I have a window where I add a new UserControl to (with an image), I simply want to center the control in the middle of the screen (both vertically and horizontally). I can only get the vertical one to work. I'm gonna swap content in the DockPanel from my CodeBehind and want to show this startup screen before I start doing my slideshow UI, this means that the content is set from the CodeBehind.
My Window:
<Window x:Class="GreenWebPlayerWPF.Window1"
xmlns="http://schemas.microsoft.com/winfx/2006/xaml/presentation"
xmlns:x="http://schemas.microsoft.com/winfx/2006/xaml"
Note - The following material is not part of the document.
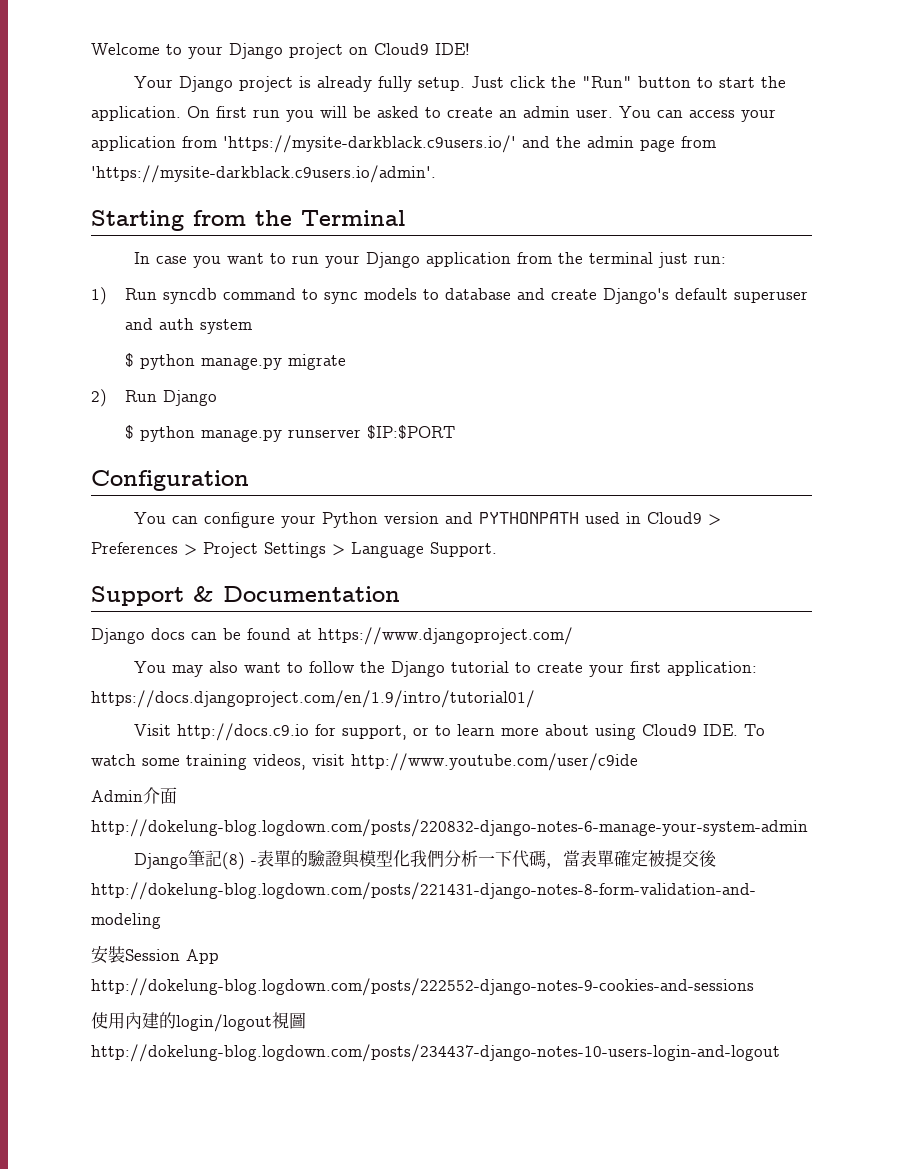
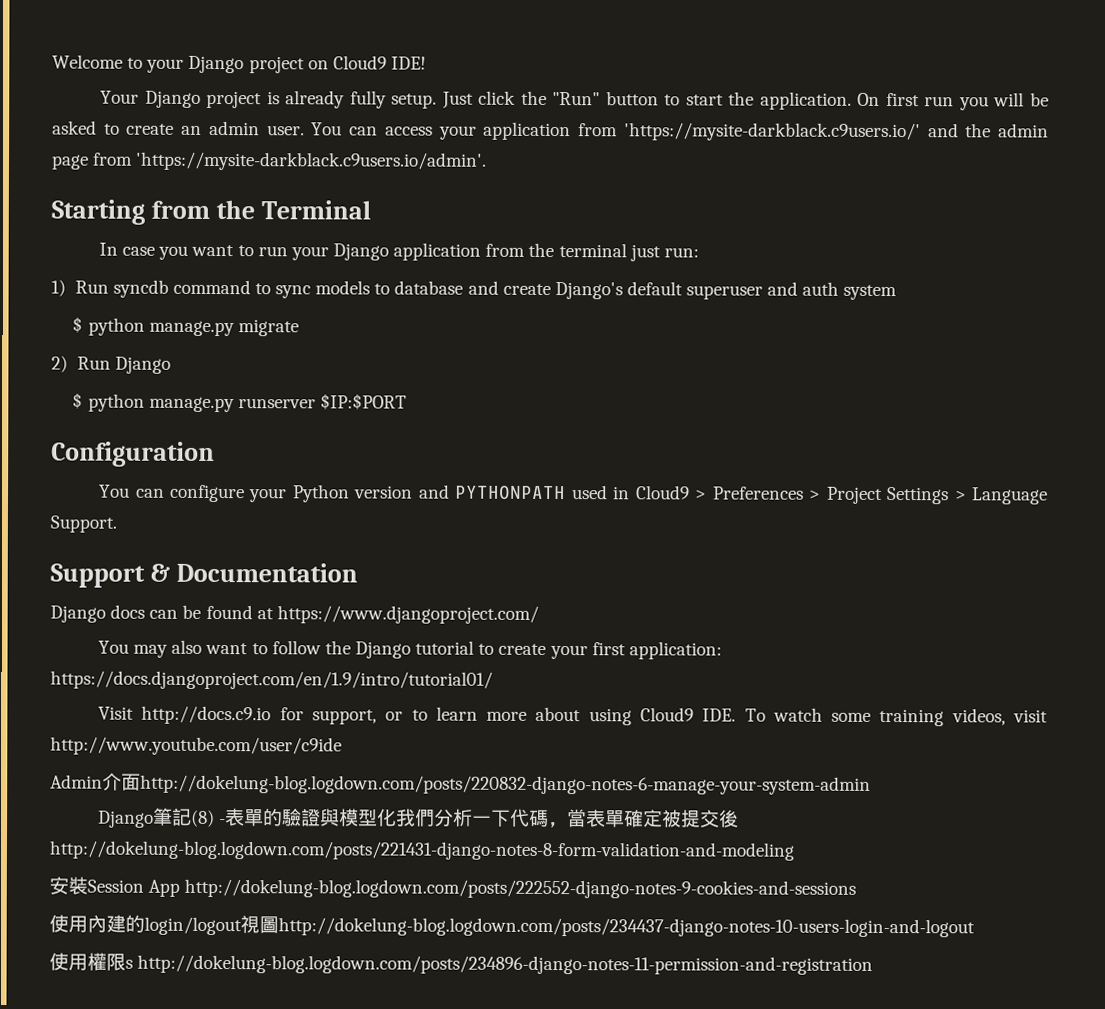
(780, 1053) none -> [49,952,874,975] // 使用權限s http://dokelung-blog.logdown.com/posts/234896-django-notes-11-permission-and-registration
Title="Window1" Height="512" Width="853" WindowStyle="None" WindowState="Maximized" WindowStartupLocation="CenterScreen">
<DockPanel Width="Auto" Height="Auto" Name="TransitionContainer" Background="Black" Margin="0" LastChildFill="True"></DockPanel>
</Window>
My UserControl:
<UserControl x:Class="GreenWebPlayerWPF.FrontPage"
xmlns="http://schemas.microsoft.com/winfx/2006/xaml/presentation"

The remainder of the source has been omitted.